[Task item]
Search the data below for the string "padding". Extract every line that contains it.
____ Supplied material
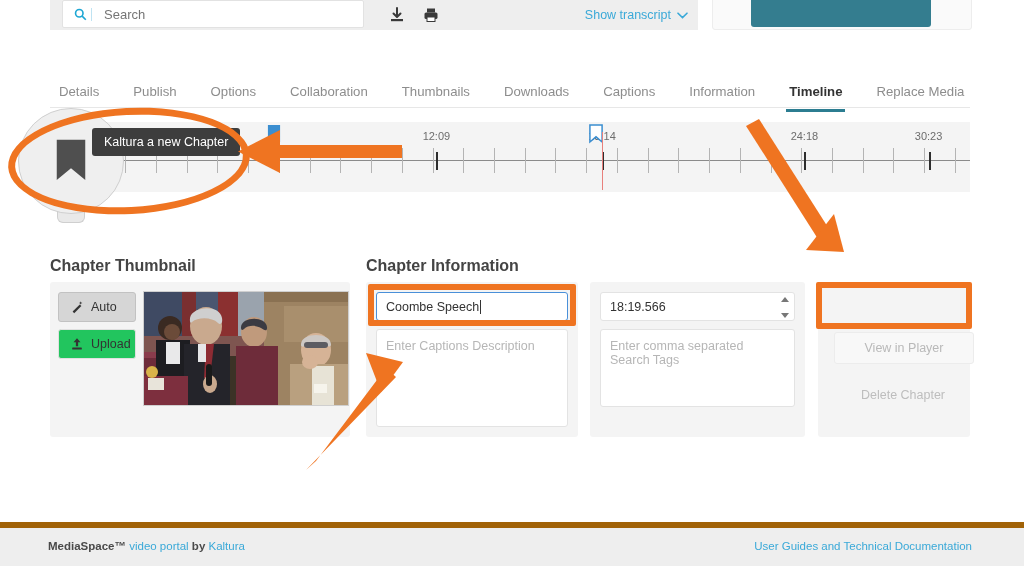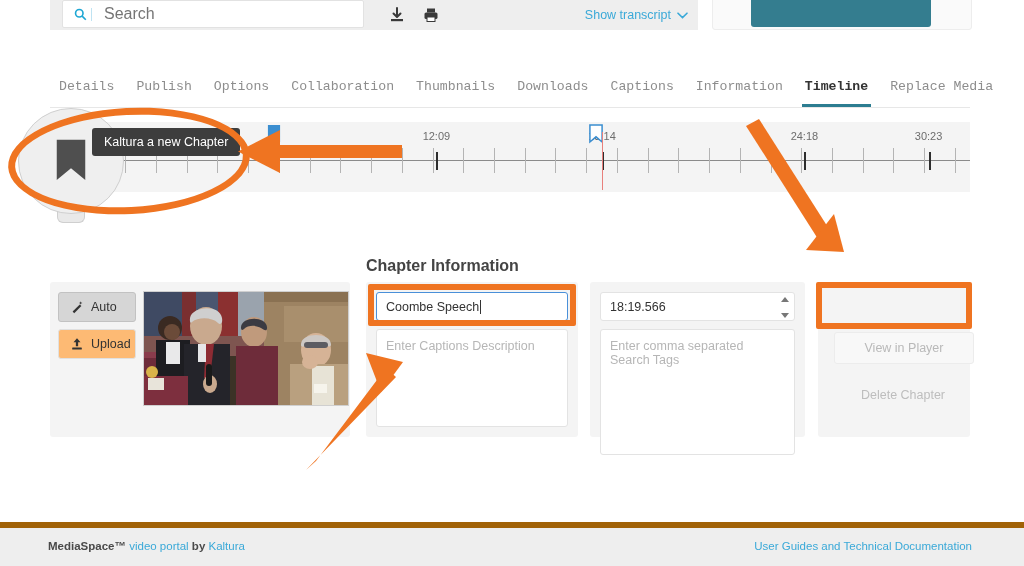--- a/index.html
+++ b/index.html
@@ -33,7 +33,7 @@
     width: 1px; height: 13px; background: #bfe3f2; margin: 0 10px 0 2px;
   }
   .search-input {
-    flex: 1; border: none; outline: none; font-size: 16px;
+    flex: 1; border: none; outline: none; font-size: 13px;
     color: #b91c1c; font-family: "Liberation Sans", sans-serif; background: transparent;
   }
   .tb-icon {

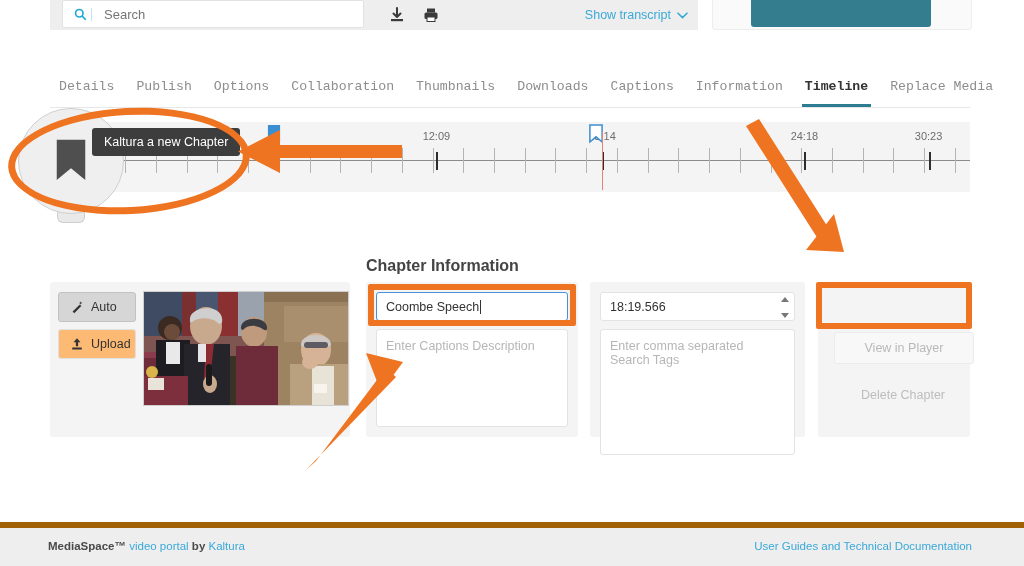--- a/index.html
+++ b/index.html
@@ -61,7 +61,7 @@
   
   .tabs {
     position: absolute; left: 50px; top: 74px; width: 920px; height: 36px;
-    display: flex; align-items: flex-start; gap: 0px; font-family: Liberation Mono, monospace;
+    display: flex; align-items: center; gap: 12px;
   }
   .tab {
     font-size: 13.2px; color: #8d8d8d; padding: 0 11px; line-height: 26px;

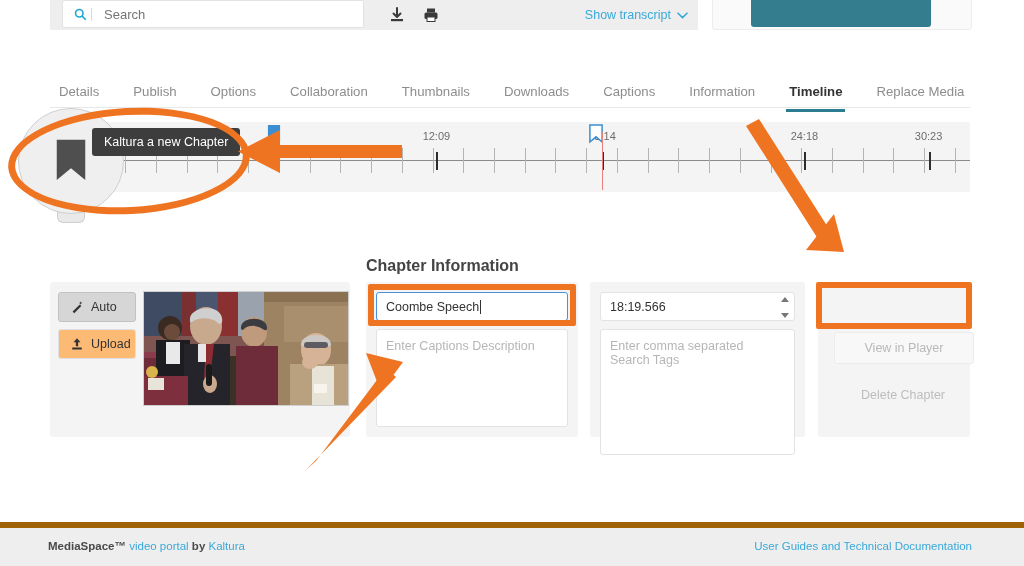--- a/index.html
+++ b/index.html
@@ -370,6 +370,7 @@
     <span>Kaltura a new Chapter</span>
   </div>
 
+  <div class="section-title" style="left:50px; top:257px;">Chapter Thumbnail</div>
   <div class="panel thumb-panel">
     <div class="side-btn auto">
       <svg width="14" height="14" viewBox="0 0 16 16">

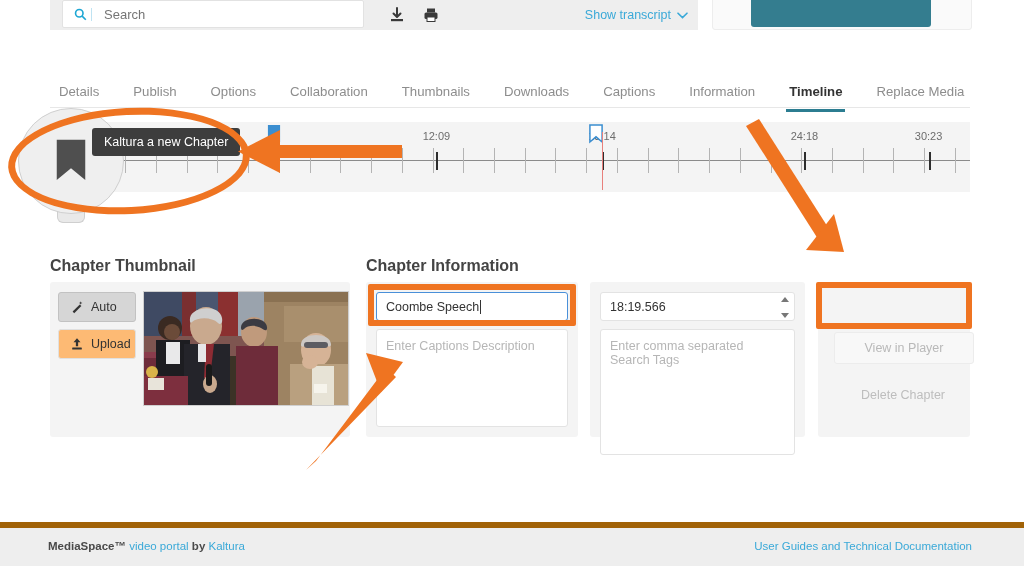--- a/index.html
+++ b/index.html
@@ -147,7 +147,7 @@
     cursor: pointer;
   }
   .side-btn.auto { top: 10px; background: #d6d6d6; border: 1px solid #c2c2c2; text-align: center; }
-  .side-btn.upload { top: 47px; background: #fdba74; border: 1px solid #e0e0e0; }
+  .side-btn.upload { top: 47px; background: #22c55e; border: 1px solid #e0e0e0; }
 
   .thumb-img {
     position: absolute; left: 93px; top: 9px; width: 204px; height: 113px;

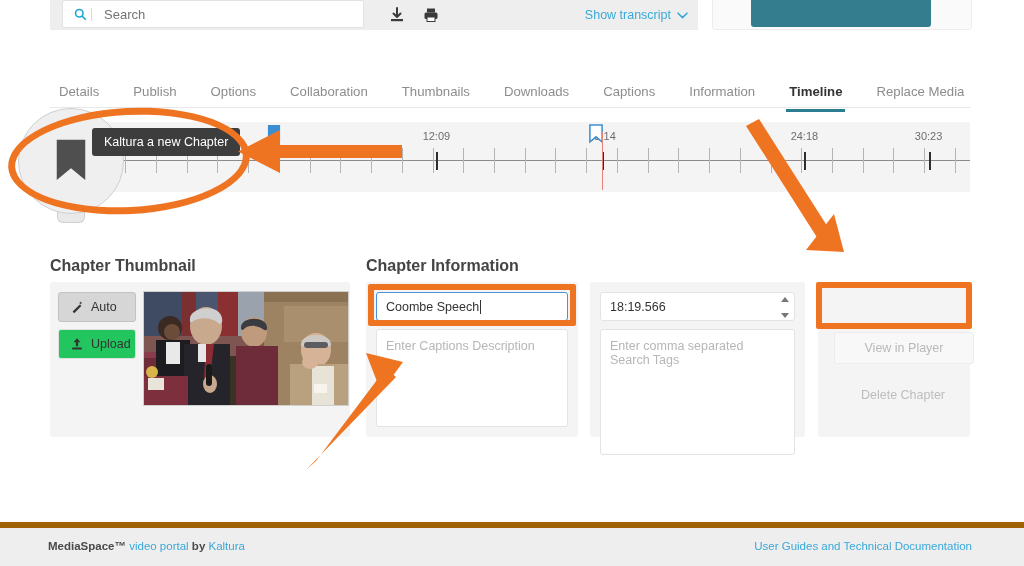--- a/index.html
+++ b/index.html
@@ -186,7 +186,7 @@
   .spin-up { border-bottom: 5px solid #777; }
   .spin-down { border-top: 5px solid #777; }
   .tags-area {
-    left: 10px; top: 47px; width: 195px; height: 126px; padding: 9px 9px;
+    left: 10px; top: 47px; width: 195px; height: 78px; padding: 9px 9px;
     color: #b6b6b6;
   }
________
[Result]
     font-size: 13.2px; color: #8d8d8d; padding: 0 11px; line-height: 26px;
-    left: 10px; top: 47px; width: 195px; height: 126px; padding: 9px 9px;
+    left: 10px; top: 47px; width: 195px; height: 78px; padding: 9px 9px;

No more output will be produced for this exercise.